Shanghai phenol, acetone plant to lift Cepsa’s Asia market share

Jonathan Lopez

17-Jun-2014

Interview article by Jonathan Lopez

LONDON (ICIS)–Cepsa expects its new Shanghai plant to start operating at the end of 2014, with an annual nameplate capacity of 250,000 tonnes of phenol and 150,000 tonnes of acetone, which will gain market share in the Chinese market and avoid the freight costs of importing from Europe into Asia, said Fernando Iturrieta, the company’s director of chemicals, on Tuesday.

With this plant in China, Cepsa will have a network of facilities away from its home country, Spain, in order to meet demand where the growth is taking place at the moment, said Iturrieta, as Europe’s economy keeps lagging behind and growth rates are very poor.

That case is especially true for Spain, which is just emerging from a long recession after its property bubble crash in 2008.

On top of that, the Spanish energy  major is hopeful the plant in China will “cover the supply/demand imbalance for phenol and acetone” in the country, which is making it necessary to import considerable volumes of these intermediates.

On the back of that, Cepsa has secured commercial agreements with the main consumers of these products in China, one of them German chemical major Bayer MaterialScience.

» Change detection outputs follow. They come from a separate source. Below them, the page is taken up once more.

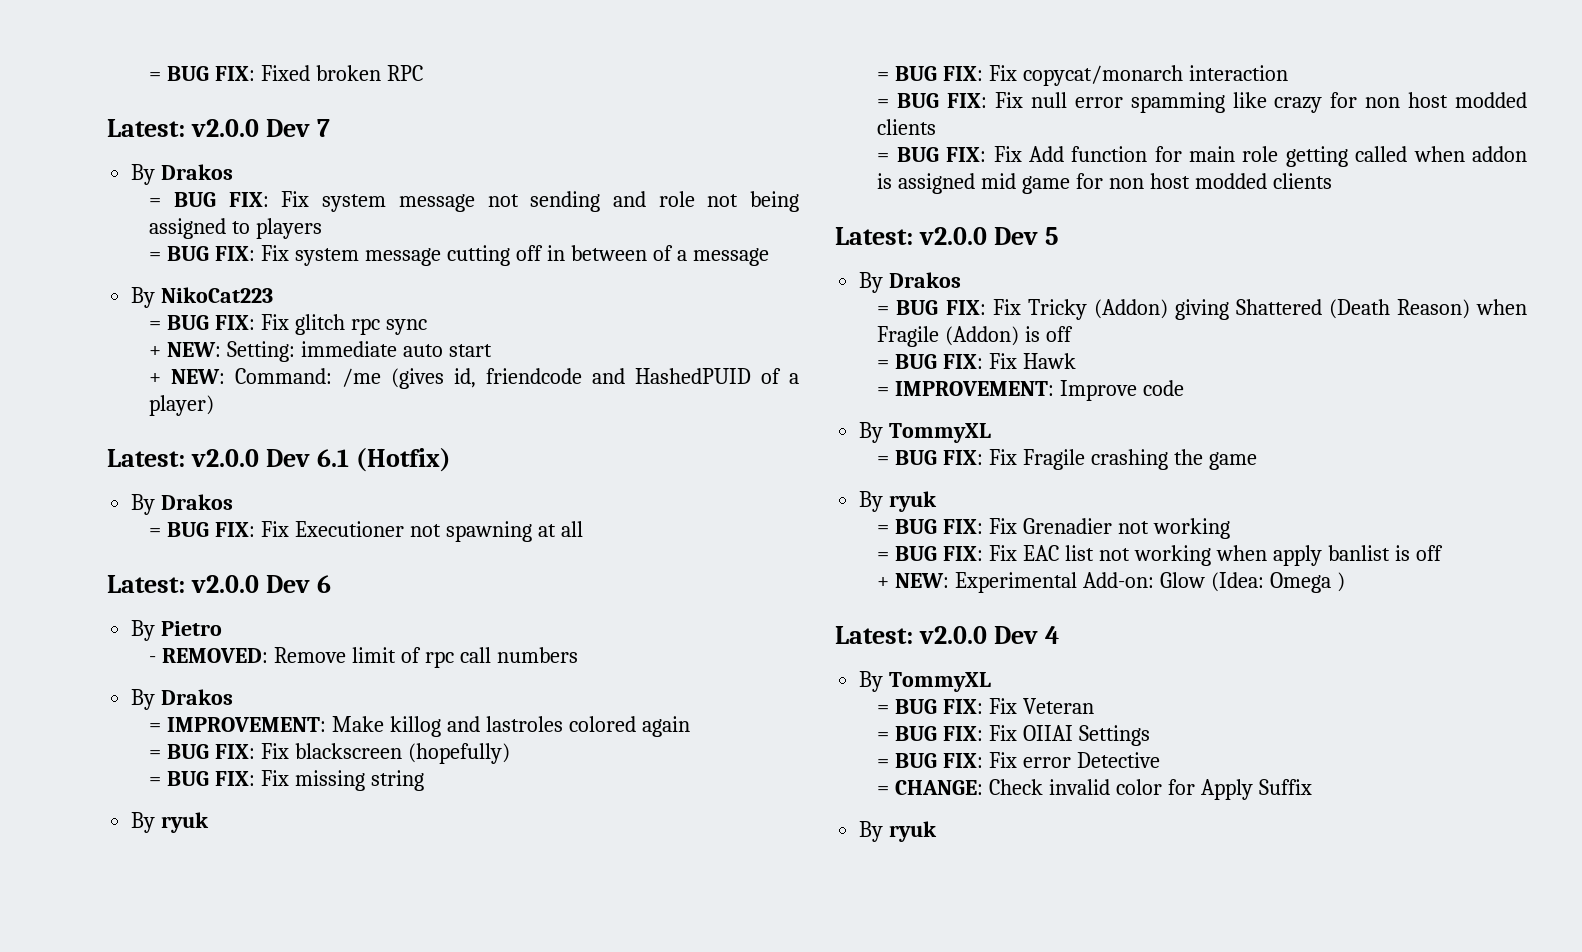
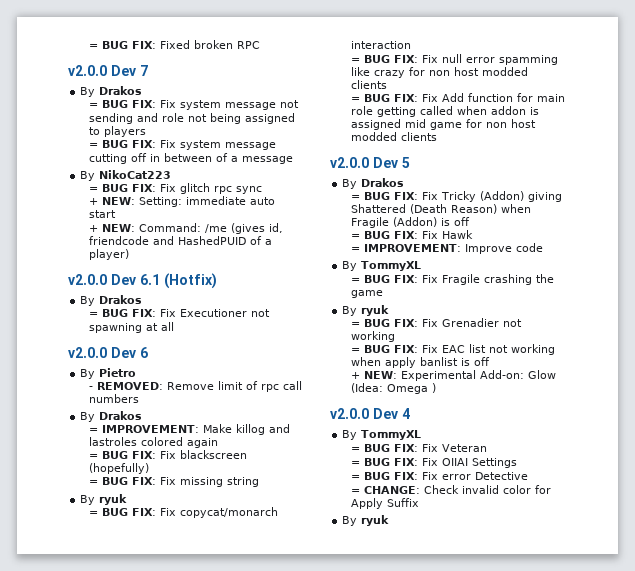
- Latest: v2.0.0 Dev 7
+ v2.0.0 Dev 7
- Latest: v2.0.0 Dev 6.1 (Hotfix)
+ v2.0.0 Dev 6.1 (Hotfix)
- Latest: v2.0.0 Dev 6
+ v2.0.0 Dev 6
- Latest: v2.0.0 Dev 5
+ v2.0.0 Dev 5
- Latest: v2.0.0 Dev 4
+ v2.0.0 Dev 4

Other companies based in the same Shanghai industrial park are Evonik or Lucite, to which Cepsa expects to sell its acetone as well. The company claims once the plant in Shanghai is up and running it will make it the second largest phenol and acetone producer worldwide.

“We are devoted to the Chinese market. Despite recent lower-than-expected growth figures, China will continue to be a growing market and Cepsa wants to be there. We are very proud of this project in Shanghai, as it is the first investment of Cepsa in Asia,” said Iturrieta.

“The reason to be in China has to be found in the fact that we were exporting from Spain to China but we realised that it was becoming almost unaffordable on the back of freight costs. Therefore, we decided to have our own facilities in the country to overcome that problem,” he added.

Cepsa’s Iturrieta also says in the future green chemicals could be a good compliment for oil-based chemicals, although their high costs makes them quite uncompetitive at the moment. However, he says there is a growing trend of customers demanding greener chemicals and the industry will have to respond to it.

“Green chemicals are for sure part of the future. It’s stupid to deny that. Some of our main customers are devoted to them and decided to base part of their product in this green feedstocks. Although they are still much more expensive than synthetic chemicals, I am sure they are part of the future and we’ll see them taking more and more share of the total consumption,” he said.

He recognises, however, that green chemicals are now very dependent on subsidies (especially in Europe) although he says as the sector becomes more competitive it will also become more able to work its way across the markets without state help.

Cepsa itself is “looking at developments,” especially regarding its linear alkyl benzene (LAB) products, trying to compliment synthetic feedstocks with natural ones, although Iturrieta does not give more details about the project.

He says Cepsa has been too concentrated in its home market and now it needs to gain customers and markets elsewhere as Spain is still emerging out of the recession. However, that wouldn’t mean, he says, the closure of its Spanish sites.

“The fact that the Spanish market is not growing as expected, and also due to growing refinery capacity in Asia and the Middle East, Cepsa has committed itself to grow in exploration and production, as well as chemicals. For that, we need to keep our plants in Spain efficient, by modernising them and reducing energy consumption,” concluded Iturrieta.